In America, this is normal. Credit: Sean Rayford/Getty Images

The Republican House minority leader, Kevin McCarthy, is a political lifer who has represented the most conservative district in California for the past 15 years. He has every reason to feel confident about his party’s future. According to most polls, the House of Representatives will return to Republican control after the November 2022 elections, which means that McCarthy will replace Nancy Pelosi as the most powerful person in the chamber.
Yet McCarthy also appears to face a big problem. He already can’t control some of his wilder junior colleagues, including far-Right representatives like Marjorie Taylor Greene and Paul Gosar, who are a constant source of embarrassing headlines. Now, a new wave of MAGA mavericks — including Mayra Flores, a “far-Right Latina” known for sharing QAnon hashtags — are on their way to join them.

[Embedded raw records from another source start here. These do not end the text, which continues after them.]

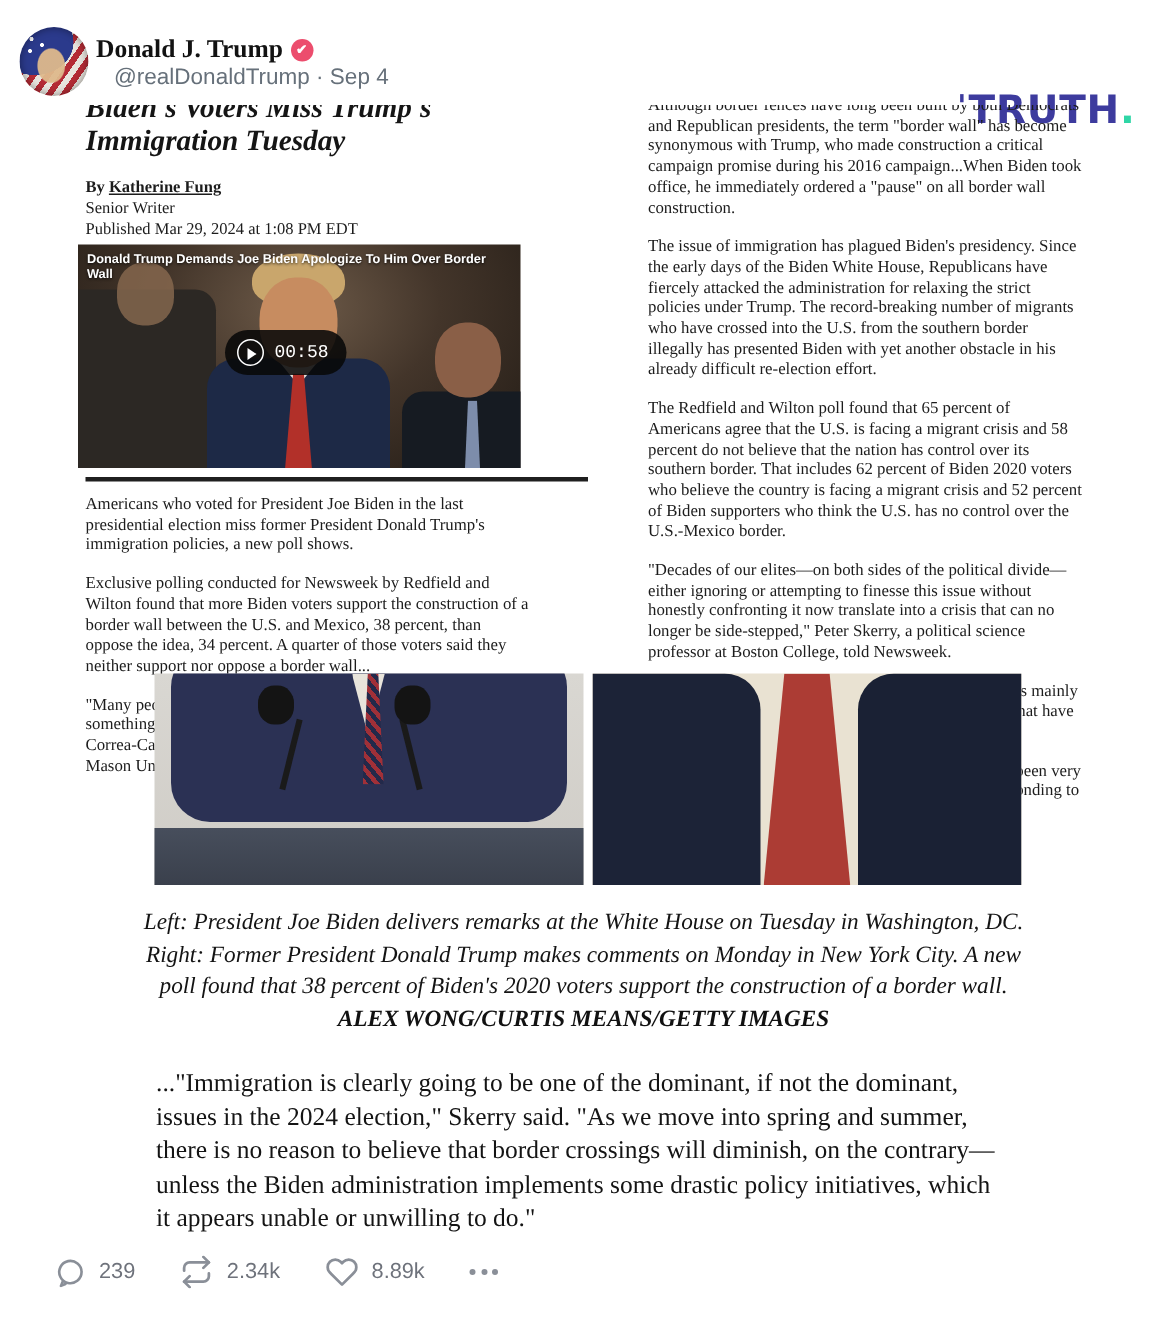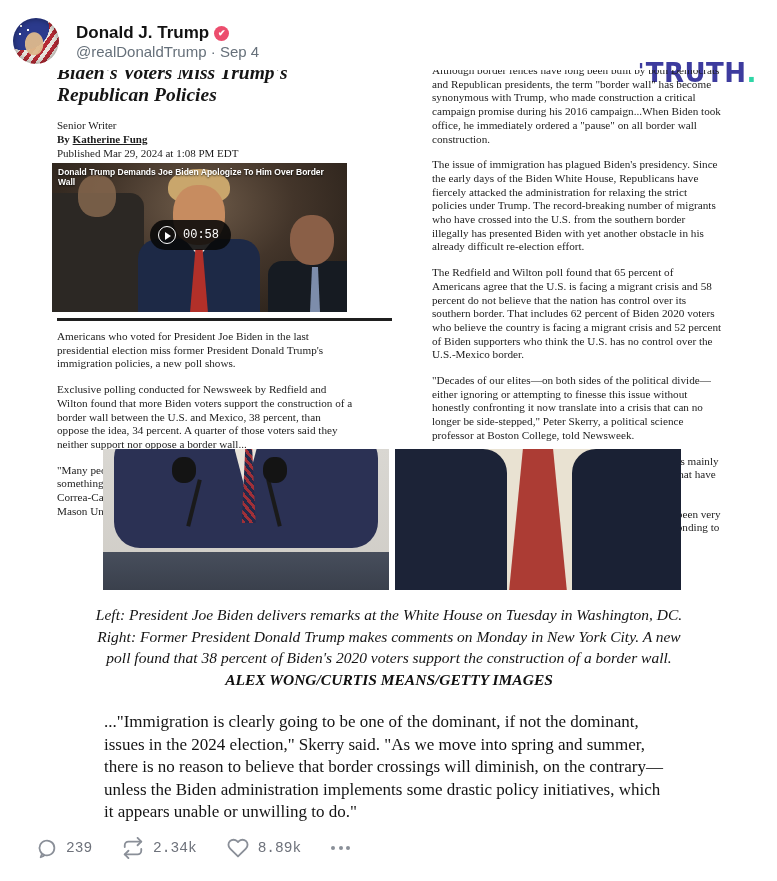--- a/index.html
+++ b/index.html
@@ -16,7 +16,7 @@
       radial-gradient(ellipse 26px 22px at 22% 22%, #2b3a8c 0 99%, transparent 100%),
       repeating-linear-gradient(125deg, #b42b35 0 4px, #e8e4dd 4px 8px);
     box-shadow: inset 0 0 6px rgba(0,0,0,.45); cursor:pointer; }
-  .author-name { position:absolute; left:76px; top:23px; font-size:17px; font-weight:700; color:#121212; cursor:pointer; }
+  .author-name { position:absolute; left:64px; top:23px; font-size:17px; font-weight:700; color:#121212; cursor:pointer;font-family:Liberation Serif, serif; }
   .verified-badge { display:inline-block; width:15px; height:15px; margin-left:5px; border-radius:50%;
     background:#ec4d6d; color:#fff; font-size:9px; line-height:15px; text-align:center; vertical-align:2px; }
   .handle-line { position:absolute; left:76px; top:43px; font-size:15px; color:#66707a; }

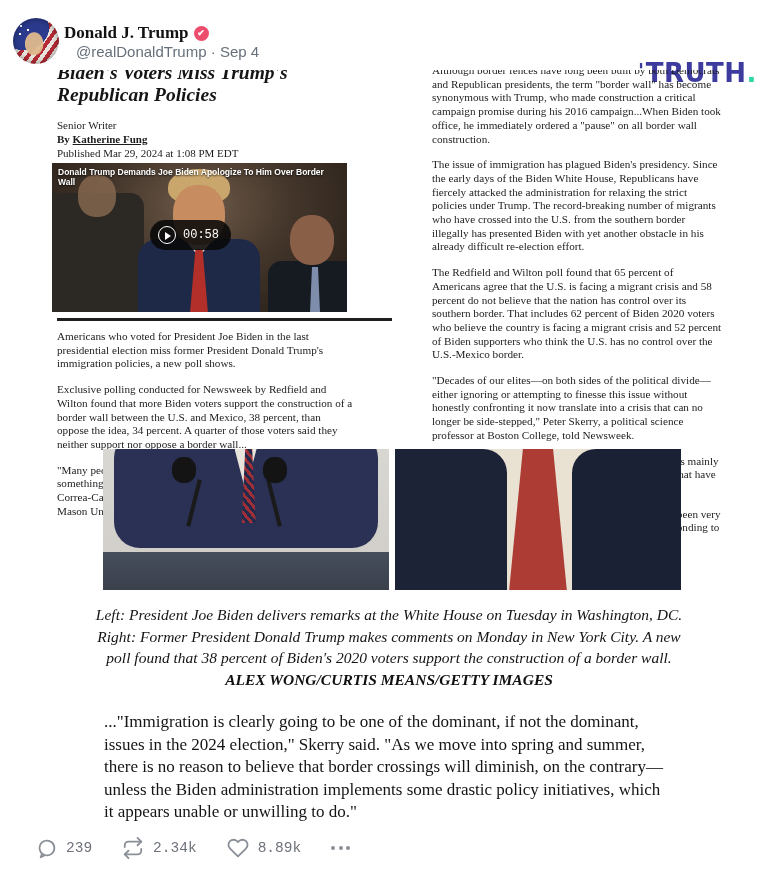--- a/index.html
+++ b/index.html
@@ -118,7 +118,7 @@
       <div class="headline-clip">
         <div class="headline">
           <div>Biden's Voters Miss Trump's</div>
-          <div>Republican Policies</div>
+          <div>Immigration Tuesday</div>
         </div>
       </div>
       <div class="byline">

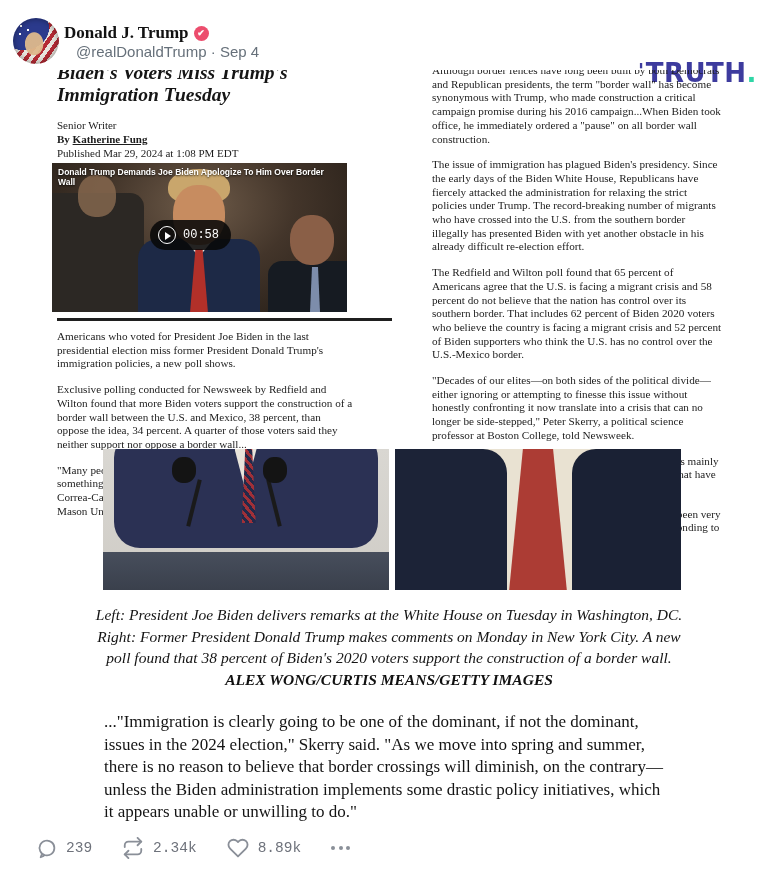--- a/index.html
+++ b/index.html
@@ -122,9 +122,9 @@
         </div>
       </div>
       <div class="byline">
-        <div>Senior Writer</div>
         <div><span class="by-bold">By</span>
           <span class="author-link">Katherine Fung</span></div>
+        <div>Senior Writer</div>
         <div>Published Mar 29, 2024 at 1:08 PM EDT</div>
       </div>
     </div>

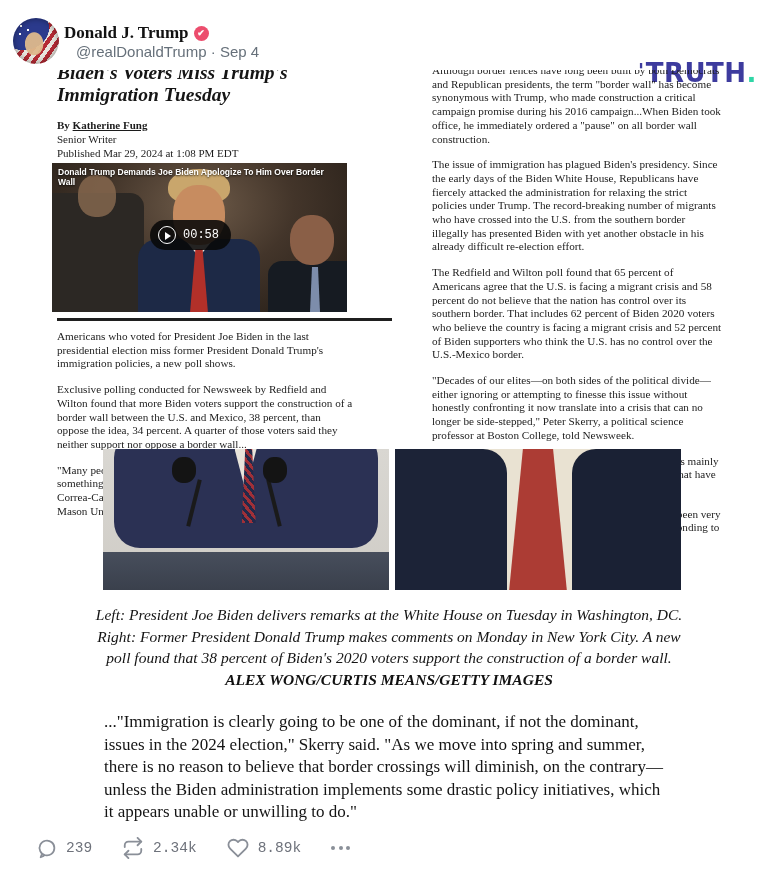--- a/index.html
+++ b/index.html
@@ -88,7 +88,7 @@
   .pull-quote { font-size:17px; line-height:22.5px; color:#141414; }
 
   
-  .engagement { position:absolute; left:36px; top:837px; display:flex; align-items:center; color:#6e727b; font-size:14.5px;font-family:Liberation Mono, monospace; }
+  .engagement { position:absolute; left:36px; top:837px; display:flex; align-items:center; color:#6e727b; font-size:14.5px; }
   .eng-btn { display:flex; align-items:center; gap:9px; margin-right:30px; cursor:pointer; }
   .eng-btn svg { display:block; }
   .more-dots { display:flex; gap:3.5px; cursor:pointer; padding:4px 0; }

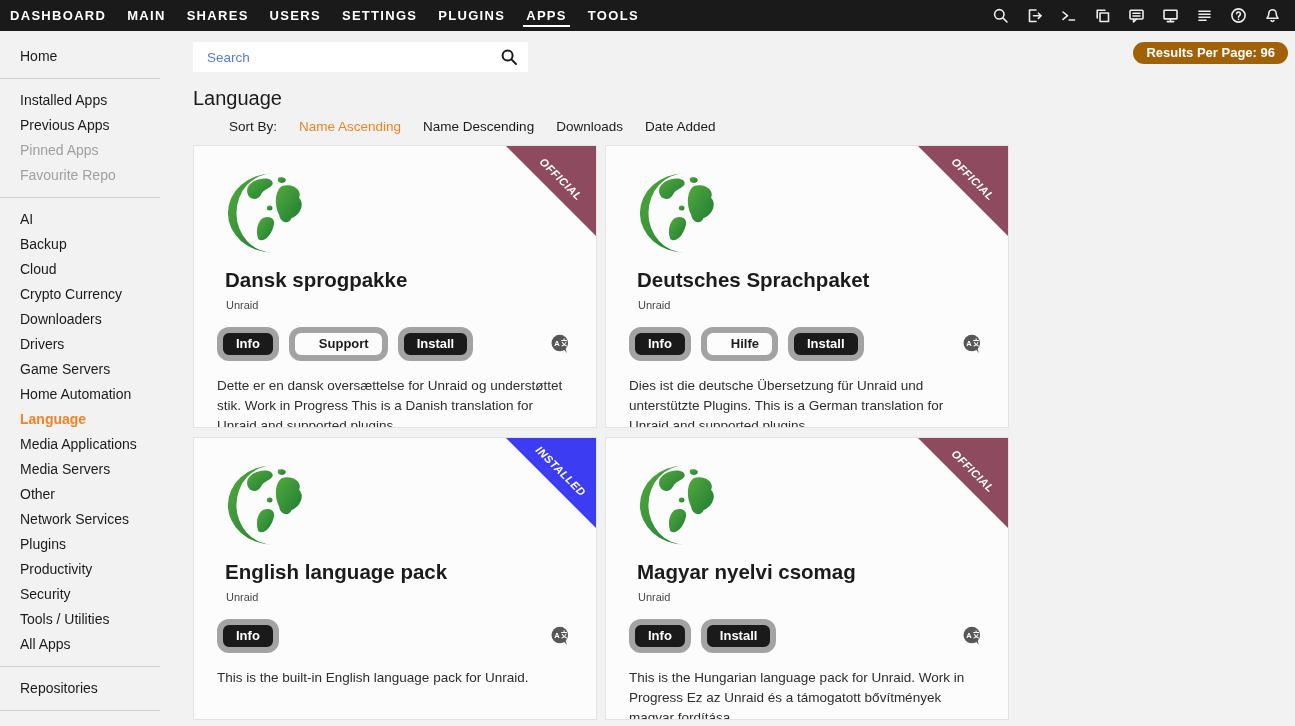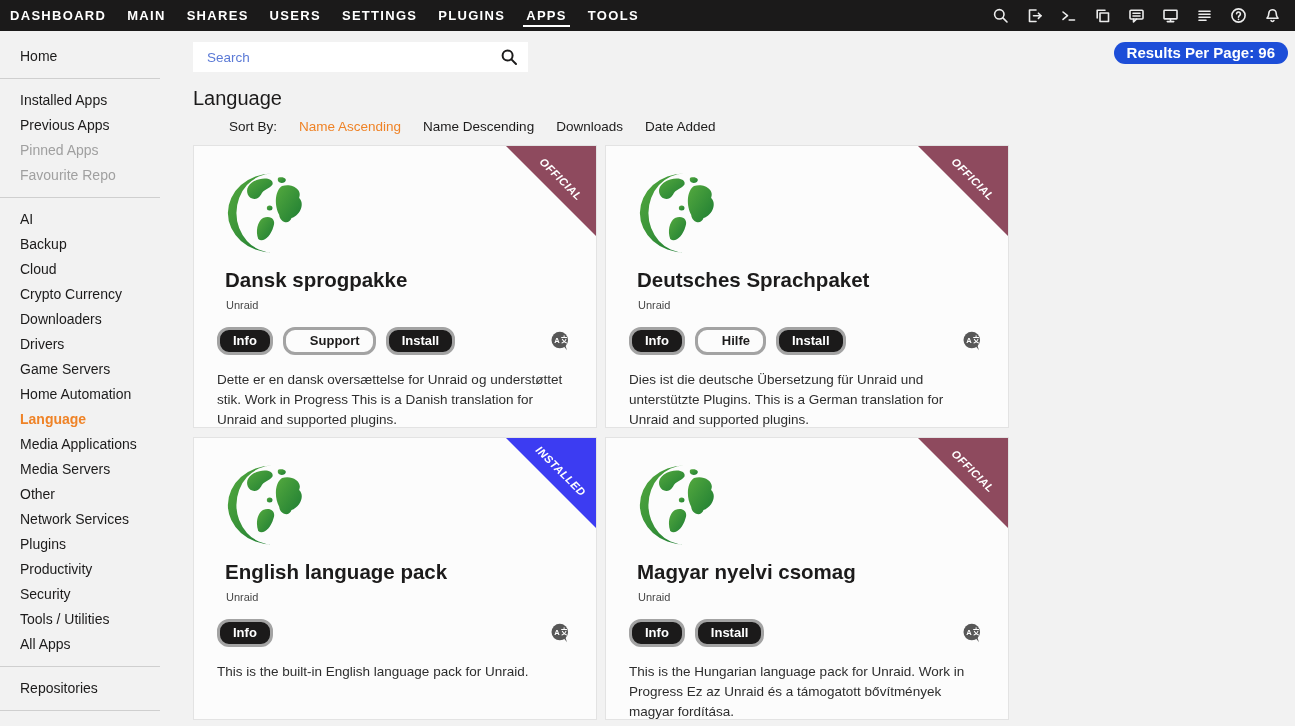--- a/index.html
+++ b/index.html
@@ -39,8 +39,8 @@
   .search-glass svg { width:18px; height:18px; stroke:#1c1b1b; fill:none; stroke-width:2;
                       stroke-linecap:round; }
 
-  .results-badge { position:absolute; top:11px; right:7px; background:#1d4ed8; color:#fff;
-                   font-size:15px; font-weight:700; line-height:22px; padding:0 13px;
+  .results-badge { position:absolute; top:11px; right:7px; background:#a16207; color:#fff;
+                   font-size:13px; font-weight:700; line-height:22px; padding:0 13px;
                    border-radius:11px; cursor:pointer; }
 
   h1.page-title { margin:15px 0 0; font-size:20px; font-weight:500; }

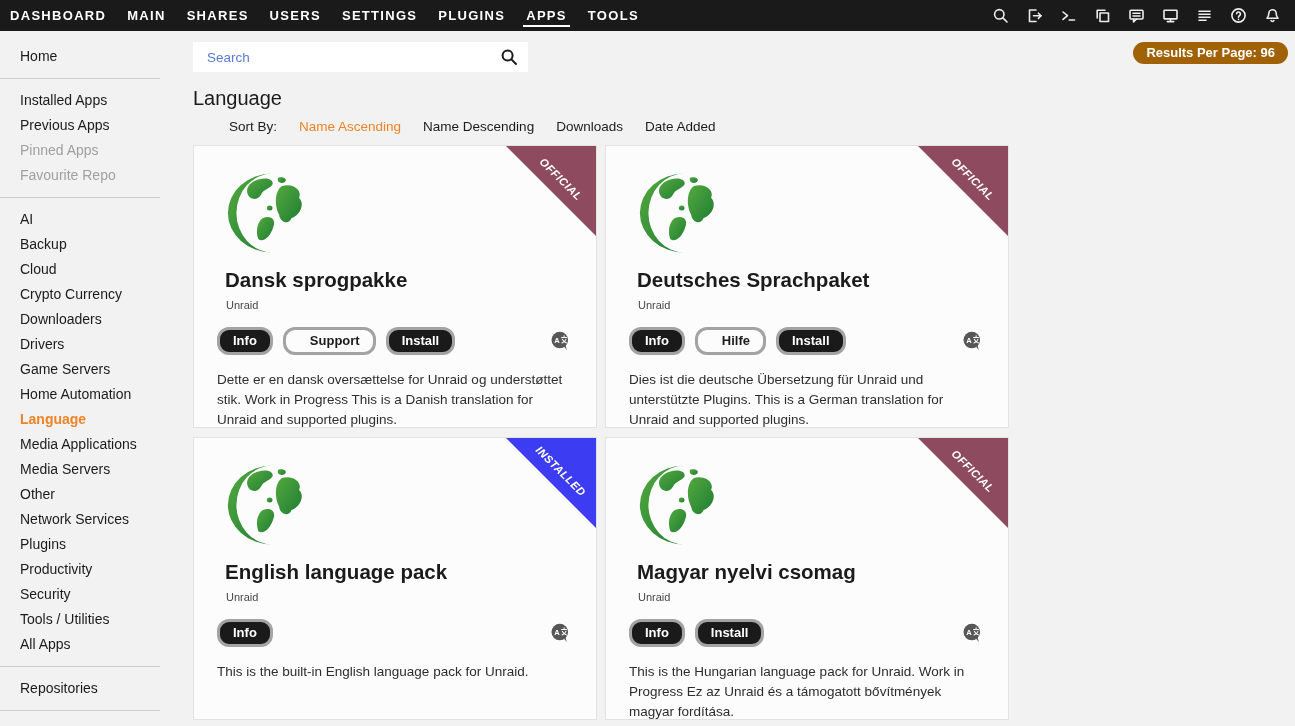--- a/index.html
+++ b/index.html
@@ -67,7 +67,7 @@
   .card-actions { margin-top:16px; display:flex; align-items:center; gap:10px; }
   .pill { font-family:inherit; font-size:13px; font-weight:700; line-height:17px;
           padding:2px 13px 3px; border-radius:12px; background:#1b1a1a; color:#fff;
-          border:3px solid #a3a3a3; cursor:pointer; }
+          border:6px solid #a3a3a3; cursor:pointer; }
   .pill.outline { background:transparent; color:#1c1b1b;padding-left:24px; }
   .translate { margin-left:auto; width:23px; height:23px; cursor:pointer; }
   .card-desc { margin-top:15px; font-size:13.5px; line-height:20px; color:#2d2d2d;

There’s no doubt that these new Republican members will be controversial. But the question for followers of the American political scene is, how much will they really matter? A quick look at the recent history of the GOP suggests that the answer is: not much. Loose-cannon legislators are nothing new, and while they might cause headaches for party elders, they almost always vote with mainstream Republicans on the issues that really matter to the party. In other words, for all the sound and fury about an emerging QAnon caucus, don’t expect the Congressional Republican Party to change much any time soon.
McCarthy’s trouble with his party’s Right began in earnest earlier this year, when an audio recording circulated in which he could be heard discussing the need for Donald Trump to resign after the January 6 riot. Whereas most in the press derided McCarthy for his cowardice in only criticising Trump behind closed doors, some of the Trumpiest members of the House saw the recording as evidence of McCarthy’s disloyalty. The minority leader drew harsh criticism from the far-Right Freedom Caucus, a group founded in 2015 to advocate for an “open, accountable, and limited government” that now serves as the home base for many of the party’s most truculent young members.
The Freedom Caucus is certainly a colourful group. Take Lauren Boebert of Colorado and Marjorie Taylor Greene of Georgia, who chanted “build the wall” in unison at President Joe Biden’s State of the Union address in March. Later that month, the pair found themselves in a heated argument about Greene’s decision to attend the America First Political Action Conference in February alongside Iowa Congressman Steve King. King, of course, was taken off U.S. House committees by McCarthy and the GOP leadership after asking when the term “white supremacist” became offensive.
King, however, is a moderate compared to the conference’s host, Nick Fuentes, a Holocaust denier and veteran of the 2017 Charlottesville riots who claims that “having sex with women is gay”. Breaking bread with Fuentes was apparently too much for Boebert. But Boebert is no stranger to controversy herself. In addition to voicing support for QAnon, the Colorado Republican has recently come under fire for abandoning her then-sister-in-law after a 2020 off-roading accident that occurred two months prior to her victory in a Republican congressional primary. She’s also been fending off salacious — and seemingly spurious — rumours that she used to work as a sugar-daddy call girl.